# RECORDS SHOWN:

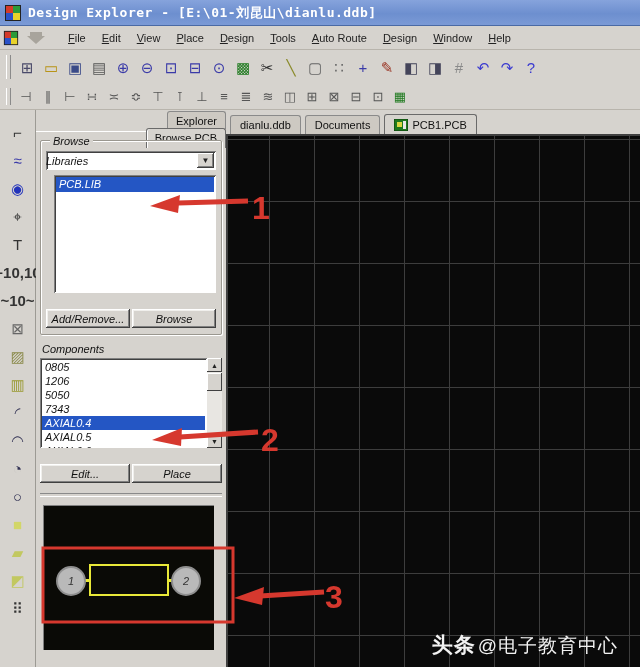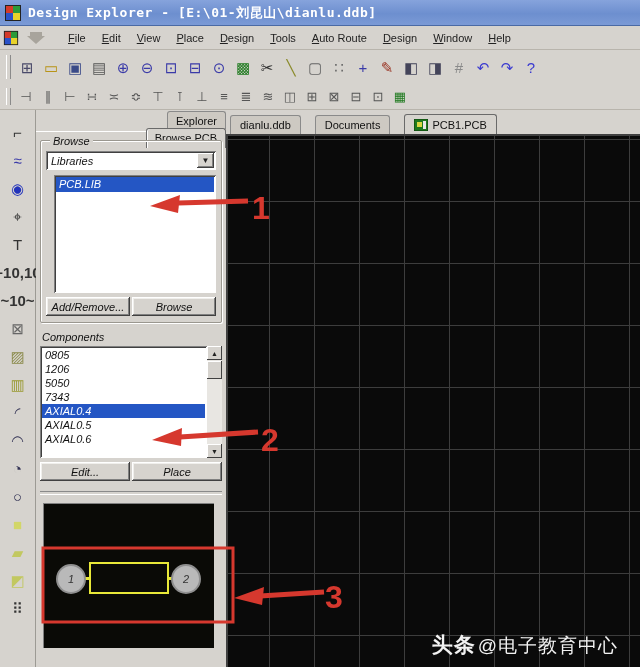--- a/index.html
+++ b/index.html
@@ -143,7 +143,7 @@
   .doctab{
     padding:3px 9px 3px 9px;border:1px solid #8a8a8a;border-bottom:none;
     border-top-left-radius:3px;border-top-right-radius:3px;background:#cdc9c2;
-    margin-right:14px;cursor:default;display:flex;align-items:center;gap:4px;white-space:nowrap;
+    margin-right:4px;cursor:default;display:flex;align-items:center;gap:4px;white-space:nowrap;
   }
   .doctab.active{background:#d6d3ce;border-color:#6a6a6a;padding-top:4px;}
   .doctab .doc-icon{display:none;}

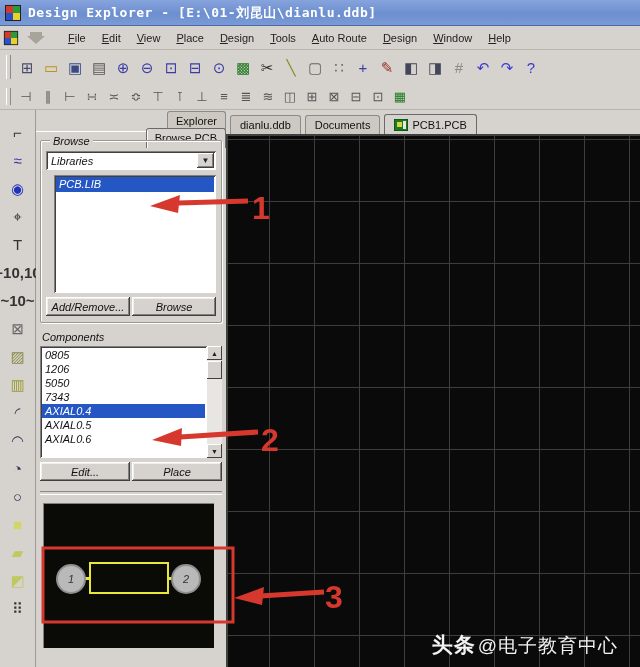--- a/index.html
+++ b/index.html
@@ -88,7 +88,7 @@
   .dropdown{
     margin-top:-4px;height:19px;display:flex;align-items:center;position:relative;
   }
-  .dropdown .ddvalue{flex:1;padding-left:5px;}
+  .dropdown .ddvalue{flex:1;}
   .ddbtn{
     width:17px;height:15px;margin-right:2px;background:#d6d3ce;
     display:flex;align-items:center;justify-content:center;font-size:8px;color:#222;

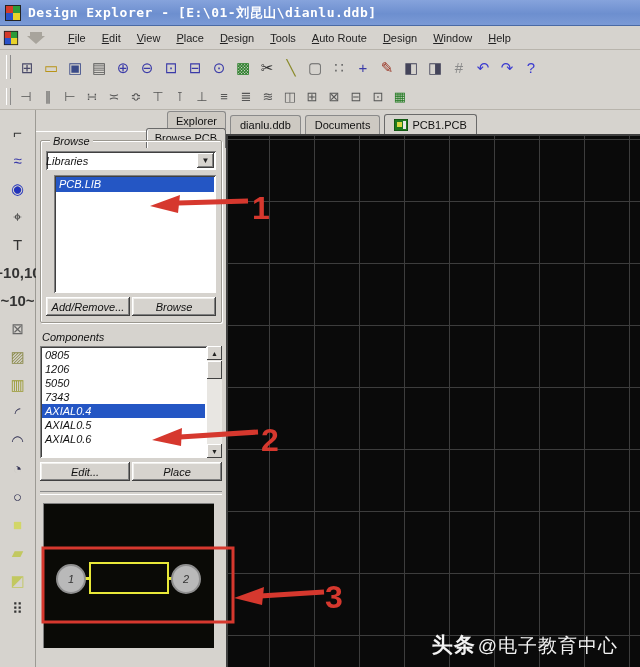--- a/index.html
+++ b/index.html
@@ -97,7 +97,7 @@
   .listbox{margin-top:5px;height:118px;padding:2px;overflow:hidden;margin-left:8px;}
   .lrow{height:15px;line-height:15px;padding-left:3px;white-space:nowrap;cursor:default;}
   .lrow.selected{background:#2456c4;color:#fff;}
-  .btnrow{display:flex;gap:2px;margin-top:4px;text-align:center;}
+  .btnrow{display:flex;gap:2px;margin-top:16px;text-align:center;}
   .btn{
     flex:1;height:19px;background:#d6d3ce;display:flex;align-items:center;justify-content:center;
     box-shadow:inset -1px -1px 0 #404040, inset 1px 1px 0 #fff, inset -2px -2px 0 #808080, inset 2px 2px 0 #f0efec;

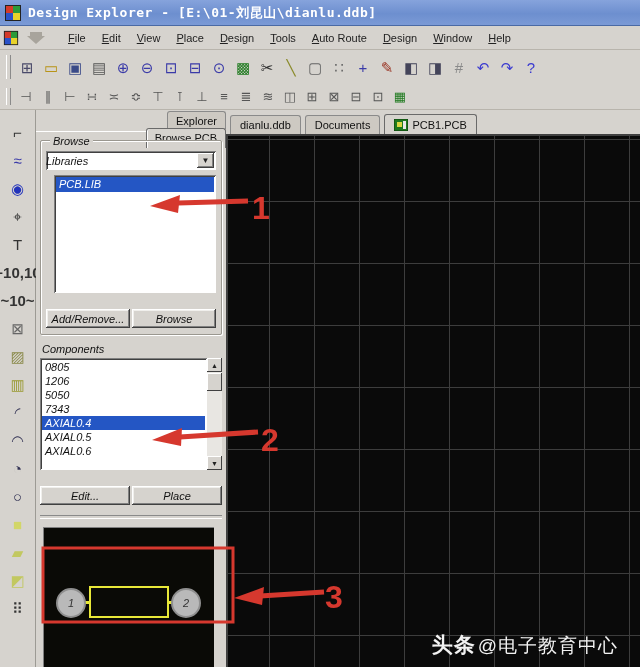--- a/index.html
+++ b/index.html
@@ -104,7 +104,7 @@
     cursor:default;white-space:nowrap;
   }
   .section-label{margin:8px 0 3px 2px;}
-  .complist-wrap{display:flex;height:112px;}
+  .complist-wrap{display:flex;height:90px;}
   .complist{flex:1;padding:2px;overflow:hidden;}
   .complist .lrow{height:14px;line-height:14px;}
   .scrollbar{width:15px;display:flex;flex-direction:column;background:#e8e6e2;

# WHAT THIS TASK INVOLVES:
Repeat, exactly and in full, all the material above except its pictures.

# RESPONSE AREA:
--- a/index.html
+++ b/index.html
@@ -143,7 +143,7 @@
   .doctab{
     padding:3px 9px 3px 9px;border:1px solid #8a8a8a;border-bottom:none;
     border-top-left-radius:3px;border-top-right-radius:3px;background:#cdc9c2;
-    margin-right:14px;cursor:default;display:flex;align-items:center;gap:4px;white-space:nowrap;
+    margin-right:4px;cursor:default;display:flex;align-items:center;gap:4px;white-space:nowrap;
   }
   .doctab.active{background:#d6d3ce;border-color:#6a6a6a;padding-top:4px;}
   .doctab .doc-icon{display:none;}

--- a/index.html
+++ b/index.html
@@ -88,7 +88,7 @@
   .dropdown{
     margin-top:-4px;height:19px;display:flex;align-items:center;position:relative;
   }
-  .dropdown .ddvalue{flex:1;padding-left:5px;}
+  .dropdown .ddvalue{flex:1;}
   .ddbtn{
     width:17px;height:15px;margin-right:2px;background:#d6d3ce;
     display:flex;align-items:center;justify-content:center;font-size:8px;color:#222;

--- a/index.html
+++ b/index.html
@@ -97,7 +97,7 @@
   .listbox{margin-top:5px;height:118px;padding:2px;overflow:hidden;margin-left:8px;}
   .lrow{height:15px;line-height:15px;padding-left:3px;white-space:nowrap;cursor:default;}
   .lrow.selected{background:#2456c4;color:#fff;}
-  .btnrow{display:flex;gap:2px;margin-top:4px;text-align:center;}
+  .btnrow{display:flex;gap:2px;margin-top:16px;text-align:center;}
   .btn{
     flex:1;height:19px;background:#d6d3ce;display:flex;align-items:center;justify-content:center;
     box-shadow:inset -1px -1px 0 #404040, inset 1px 1px 0 #fff, inset -2px -2px 0 #808080, inset 2px 2px 0 #f0efec;

--- a/index.html
+++ b/index.html
@@ -104,7 +104,7 @@
     cursor:default;white-space:nowrap;
   }
   .section-label{margin:8px 0 3px 2px;}
-  .complist-wrap{display:flex;height:112px;}
+  .complist-wrap{display:flex;height:90px;}
   .complist{flex:1;padding:2px;overflow:hidden;}
   .complist .lrow{height:14px;line-height:14px;}
   .scrollbar{width:15px;display:flex;flex-direction:column;background:#e8e6e2;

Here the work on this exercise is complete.